____ INFORMATION SHOWN

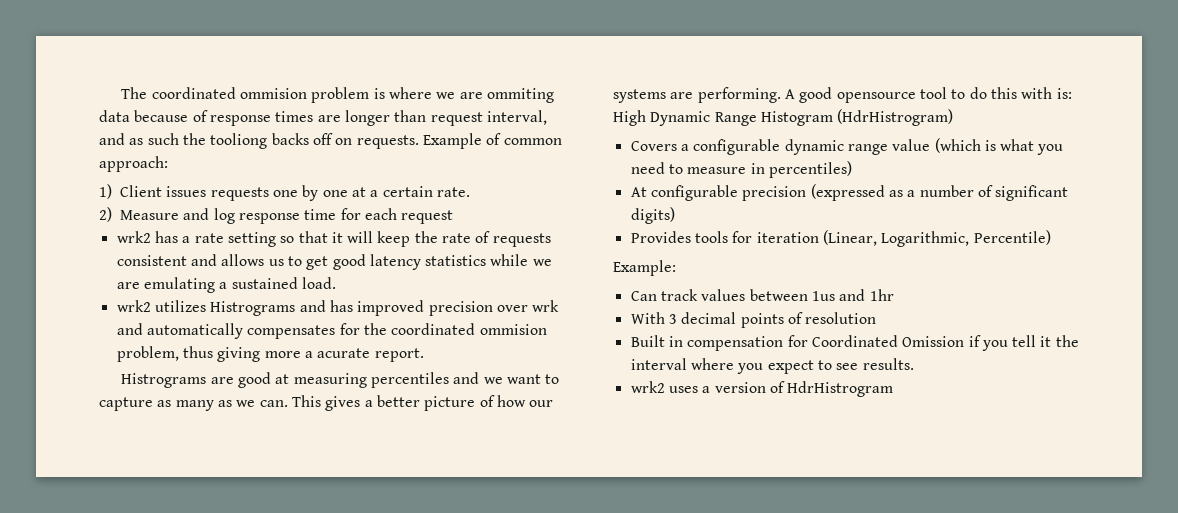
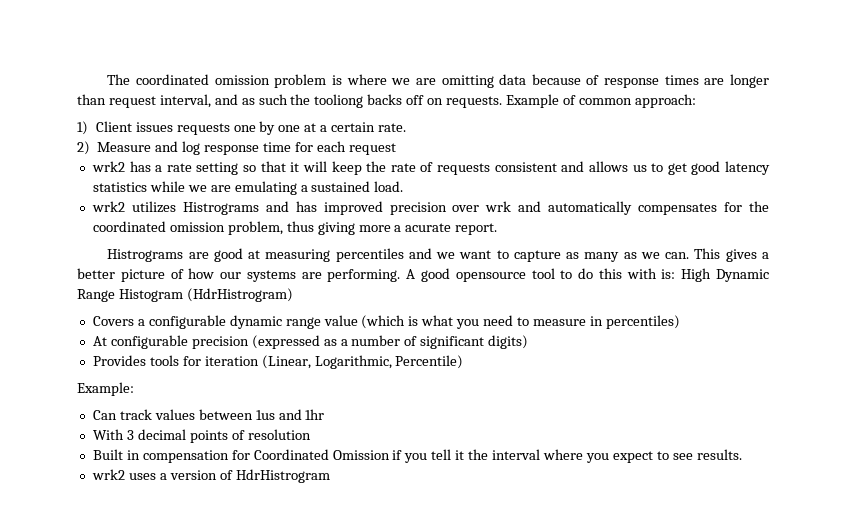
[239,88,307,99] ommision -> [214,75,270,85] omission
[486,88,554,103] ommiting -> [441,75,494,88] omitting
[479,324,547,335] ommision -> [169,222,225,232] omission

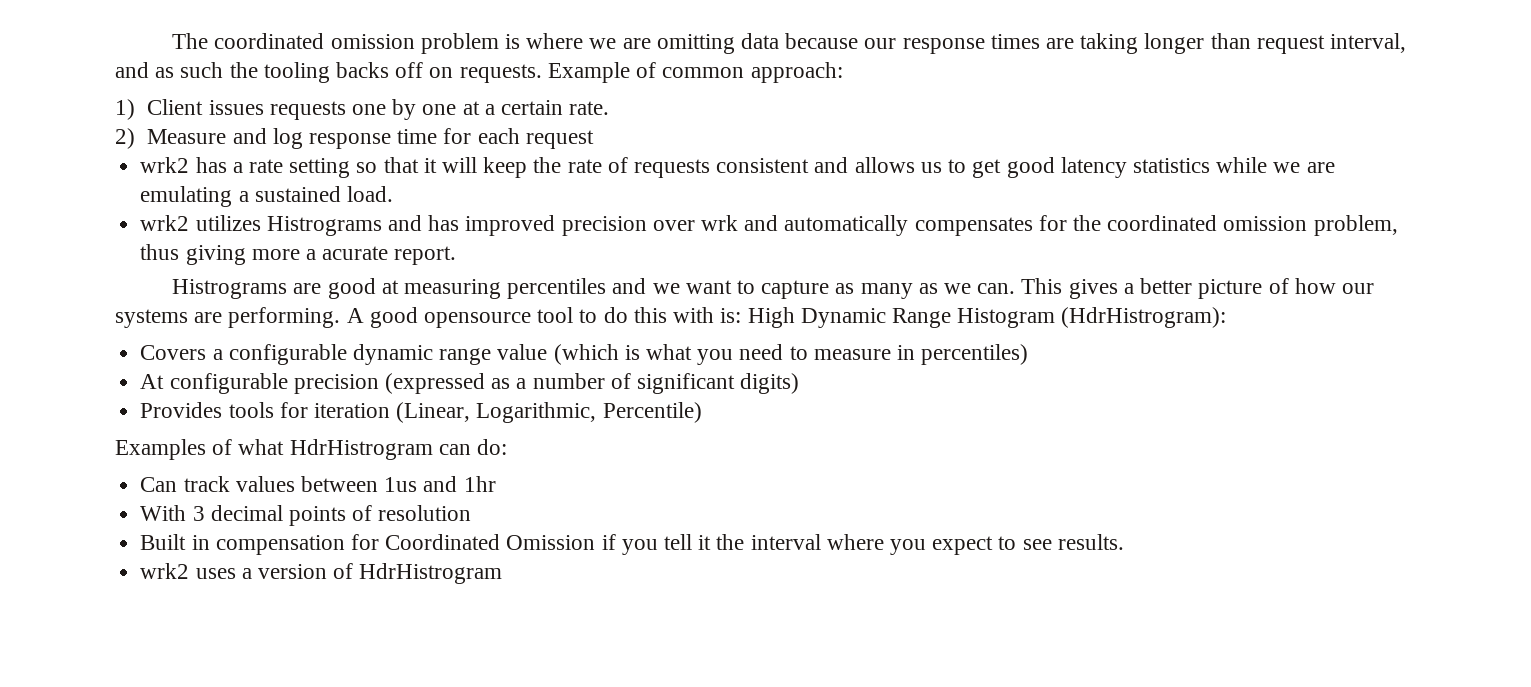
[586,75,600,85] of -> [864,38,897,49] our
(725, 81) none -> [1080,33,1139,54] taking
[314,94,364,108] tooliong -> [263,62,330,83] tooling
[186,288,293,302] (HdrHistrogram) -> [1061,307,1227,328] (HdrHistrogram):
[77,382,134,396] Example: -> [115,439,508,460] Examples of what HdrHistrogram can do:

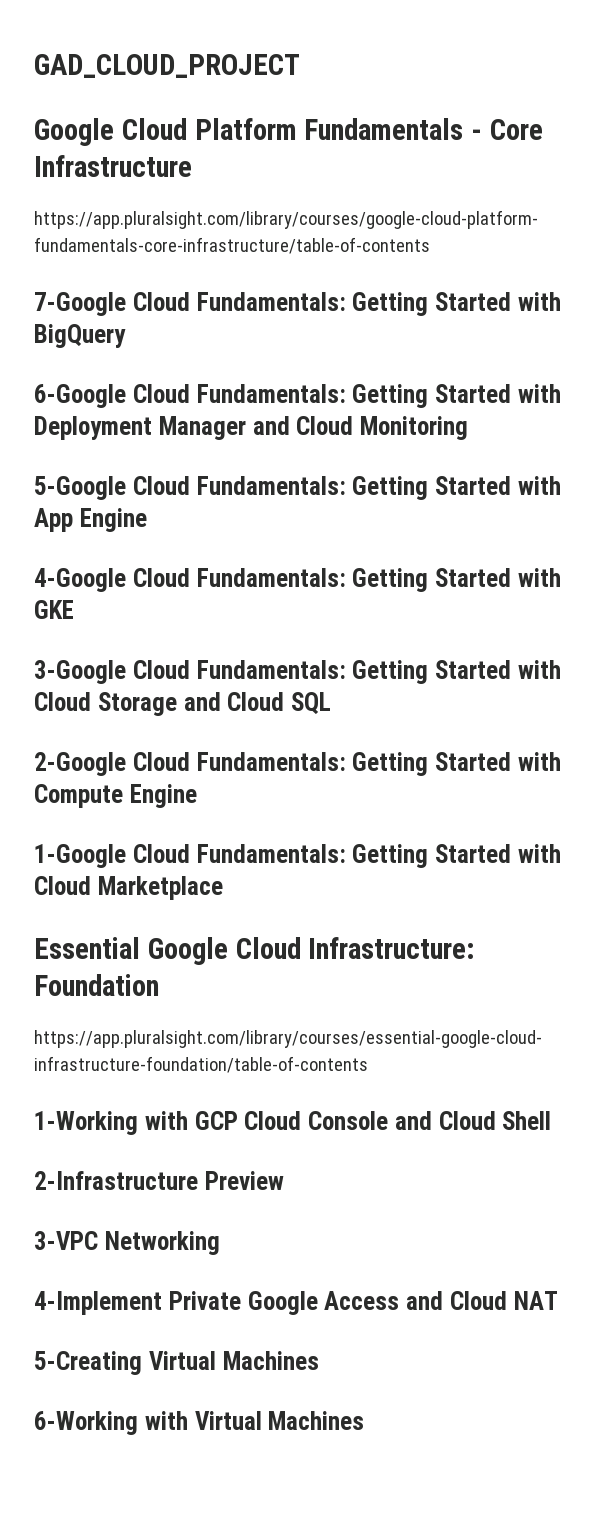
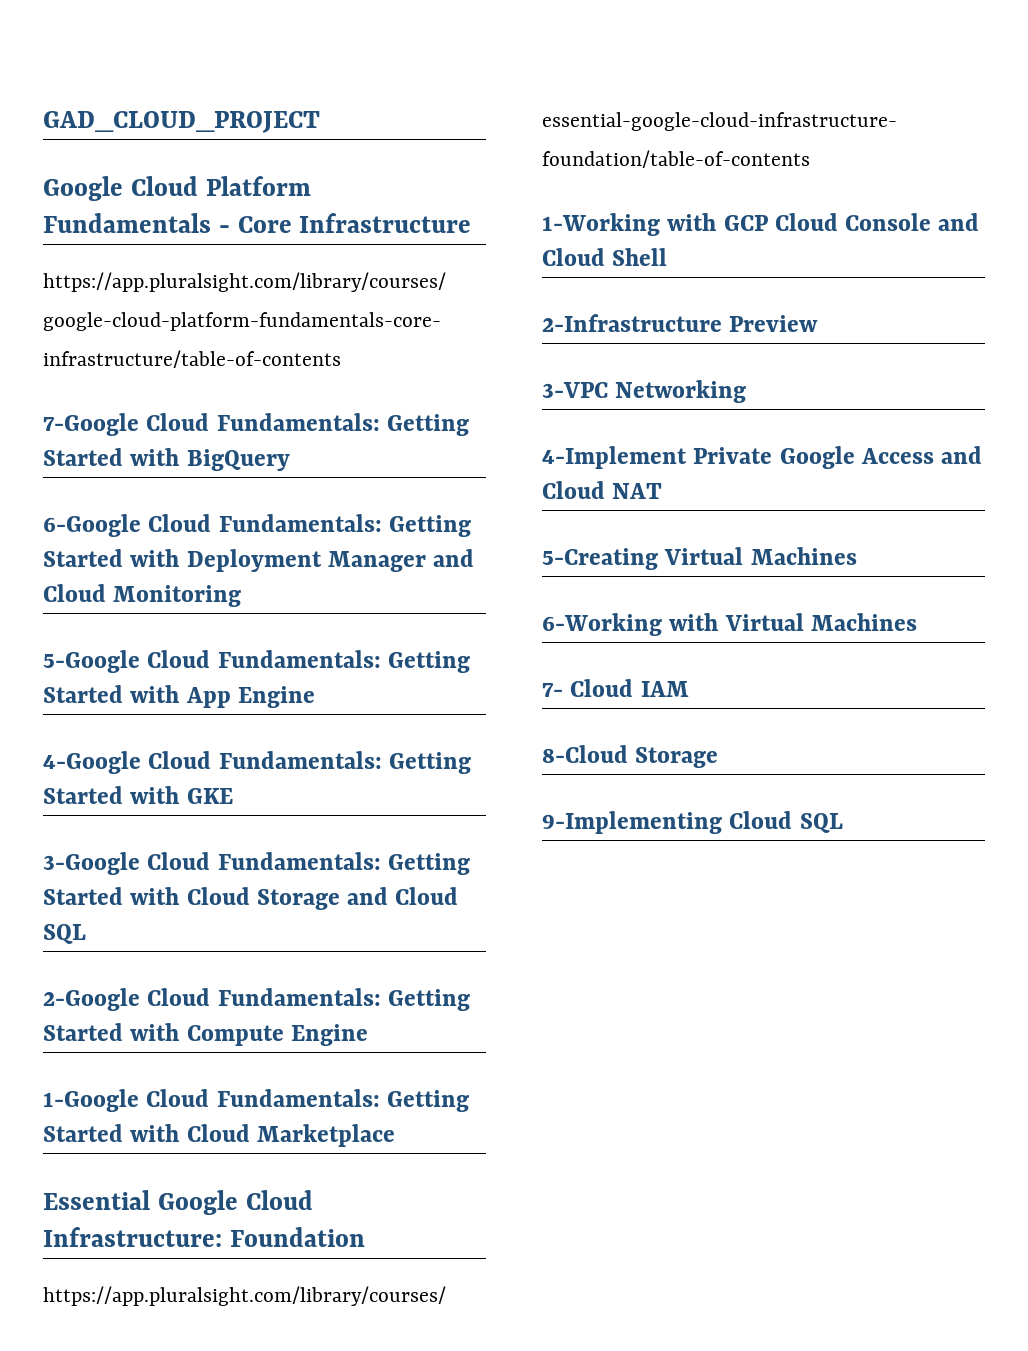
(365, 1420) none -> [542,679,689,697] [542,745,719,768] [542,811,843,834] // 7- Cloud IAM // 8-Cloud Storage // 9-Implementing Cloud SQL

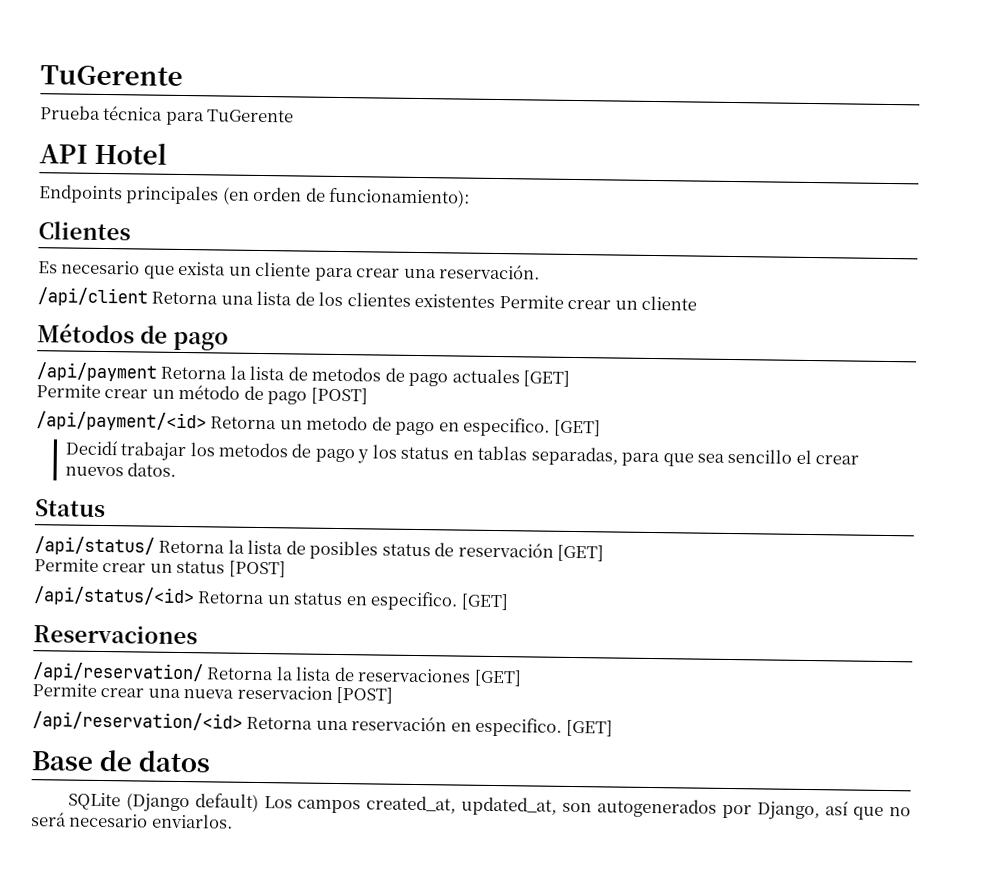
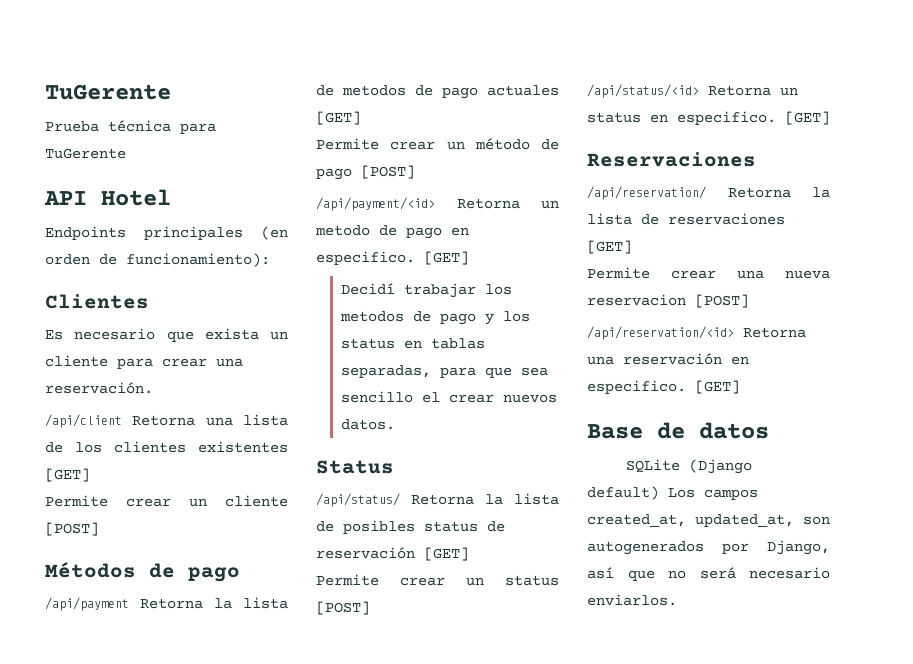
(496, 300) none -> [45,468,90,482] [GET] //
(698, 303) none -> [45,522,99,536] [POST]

________

- _DIRECTIONS_: Lines with the word "ommision" in them are the answer; report each one from the data.

- _ANSWER SPACE_:
[239,88,307,99] ommision -> [214,75,270,85] omission
[479,324,547,335] ommision -> [169,222,225,232] omission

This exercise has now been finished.